# TASK ITEM
May I please have every record restated word for word, with the images left out?

# DATA EXTRACT
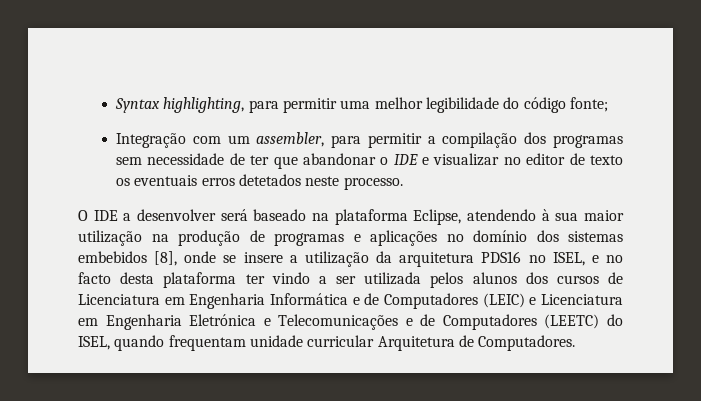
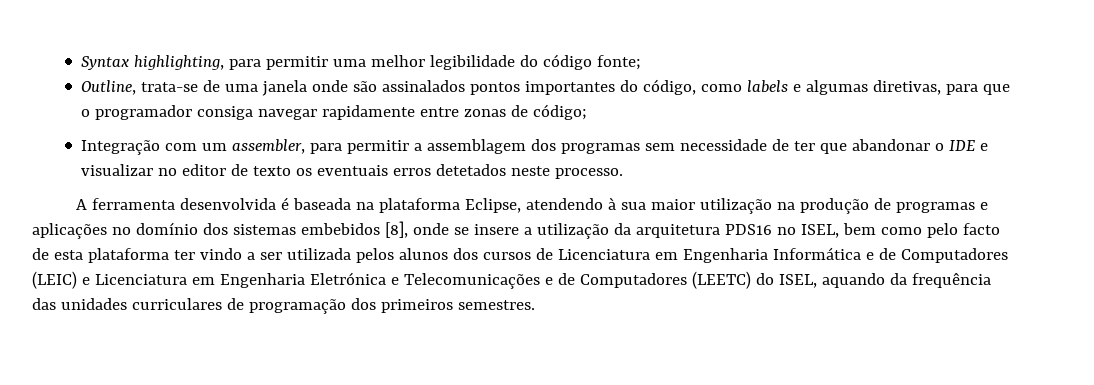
+ Outline, trata-se de uma janela onde são assinalados pontos importantes do código, como labels e algumas diretivas, para que o programador consiga navegar rapidamente entre zonas de código;
- Integração com um assembler, para permitir a compilação dos programas sem necessidade de ter que abandonar o IDE e visualizar no editor de texto os eventuais erros detetados neste processo.
+ Integração com um assembler, para permitir a assemblagem dos programas sem necessidade de ter que abandonar o IDE e visualizar no editor de texto os eventuais erros detetados neste processo.
- O IDE a desenvolver será baseado na plataforma Eclipse, atendendo à sua maior utilização na produção de programas e aplicações no domínio dos sistemas embebidos [8], onde se insere a utilização da arquitetura PDS16 no ISEL, e no facto desta plataforma ter vindo a ser utilizada pelos alunos dos cursos de Licenciatura em Engenharia Informática e de Computadores (LEIC) e Licenciatura em Engenharia Eletrónica e Telecomunicações e de Computadores (LEETC) do ISEL, quando frequentam unidade curricular Arquitetura de Computadores.
+ A ferramenta desenvolvida é baseada na plataforma Eclipse, atendendo à sua maior utilização na produção de programas e aplicações no domínio dos sistemas embebidos [8], onde se insere a utilização da arquitetura PDS16 no ISEL, bem como pelo facto de esta plataforma ter vindo a ser utilizada pelos alunos dos cursos de Licenciatura em Engenharia Informática e de Computadores (LEIC) e Licenciatura em Engenharia Eletrónica e Telecomunicações e de Computadores (LEETC) do ISEL, aquando da frequência das unidades curriculares de programação dos primeiros semestres.

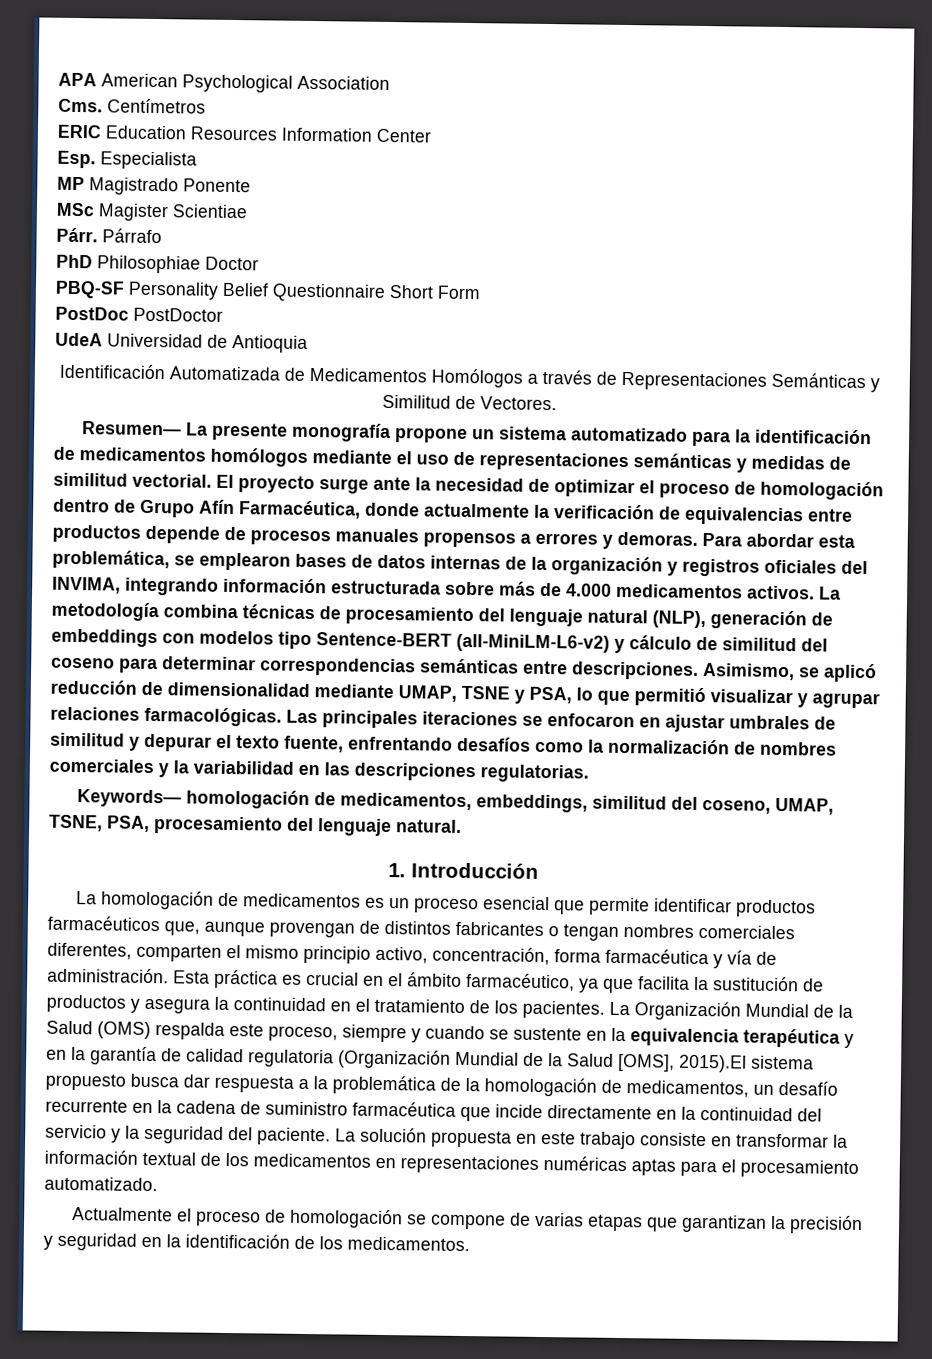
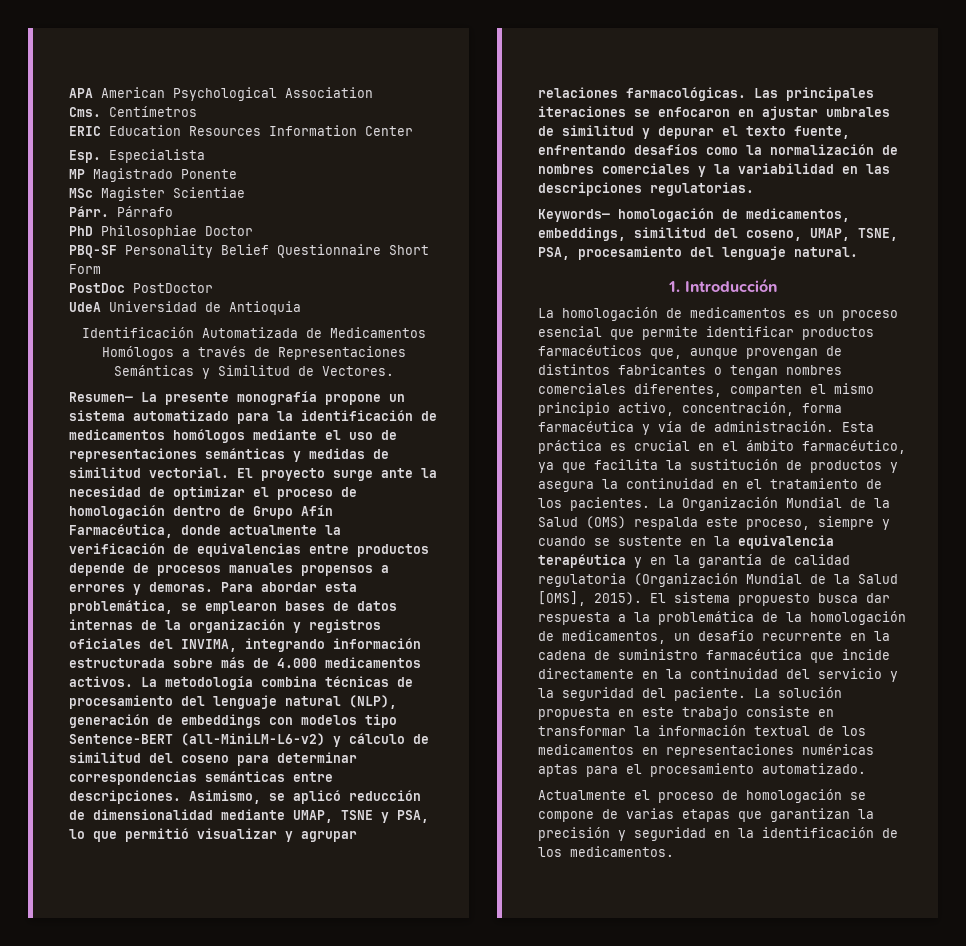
- La Organización Mundial de la Salud (OMS) respalda este proceso, siempre y cuando se sustente en la equivalencia terapéutica y en la garantía de calidad regulatoria (Organización Mundial de la Salud [OMS], 2015).El sistema propuesto busca dar respuesta a la problemática de la homologación de medicamentos, un desafío recurrente en la cadena de suministro farmacéutica que incide directamente en la continuidad del servicio y la seguridad del paciente.
+ La Organización Mundial de la Salud (OMS) respalda este proceso, siempre y cuando se sustente en la equivalencia terapéutica y en la garantía de calidad regulatoria (Organización Mundial de la Salud [OMS], 2015). El sistema propuesto busca dar respuesta a la problemática de la homologación de medicamentos, un desafío recurrente en la cadena de suministro farmacéutica que incide directamente en la continuidad del servicio y la seguridad del paciente.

# ANSWER SECTION
+ Outline, trata-se de uma janela onde são assinalados pontos importantes do código, como labels e algumas diretivas, para que o programador consiga navegar rapidamente entre zonas de código;
- Integração com um assembler, para permitir a compilação dos programas sem necessidade de ter que abandonar o IDE e visualizar no editor de texto os eventuais erros detetados neste processo.
+ Integração com um assembler, para permitir a assemblagem dos programas sem necessidade de ter que abandonar o IDE e visualizar no editor de texto os eventuais erros detetados neste processo.
- O IDE a desenvolver será baseado na plataforma Eclipse, atendendo à sua maior utilização na produção de programas e aplicações no domínio dos sistemas embebidos [8], onde se insere a utilização da arquitetura PDS16 no ISEL, e no facto desta plataforma ter vindo a ser utilizada pelos alunos dos cursos de Licenciatura em Engenharia Informática e de Computadores (LEIC) e Licenciatura em Engenharia Eletrónica e Telecomunicações e de Computadores (LEETC) do ISEL, quando frequentam unidade curricular Arquitetura de Computadores.
+ A ferramenta desenvolvida é baseada na plataforma Eclipse, atendendo à sua maior utilização na produção de programas e aplicações no domínio dos sistemas embebidos [8], onde se insere a utilização da arquitetura PDS16 no ISEL, bem como pelo facto de esta plataforma ter vindo a ser utilizada pelos alunos dos cursos de Licenciatura em Engenharia Informática e de Computadores (LEIC) e Licenciatura em Engenharia Eletrónica e Telecomunicações e de Computadores (LEETC) do ISEL, aquando da frequência das unidades curriculares de programação dos primeiros semestres.

- La Organización Mundial de la Salud (OMS) respalda este proceso, siempre y cuando se sustente en la equivalencia terapéutica y en la garantía de calidad regulatoria (Organización Mundial de la Salud [OMS], 2015).El sistema propuesto busca dar respuesta a la problemática de la homologación de medicamentos, un desafío recurrente en la cadena de suministro farmacéutica que incide directamente en la continuidad del servicio y la seguridad del paciente.
+ La Organización Mundial de la Salud (OMS) respalda este proceso, siempre y cuando se sustente en la equivalencia terapéutica y en la garantía de calidad regulatoria (Organización Mundial de la Salud [OMS], 2015). El sistema propuesto busca dar respuesta a la problemática de la homologación de medicamentos, un desafío recurrente en la cadena de suministro farmacéutica que incide directamente en la continuidad del servicio y la seguridad del paciente.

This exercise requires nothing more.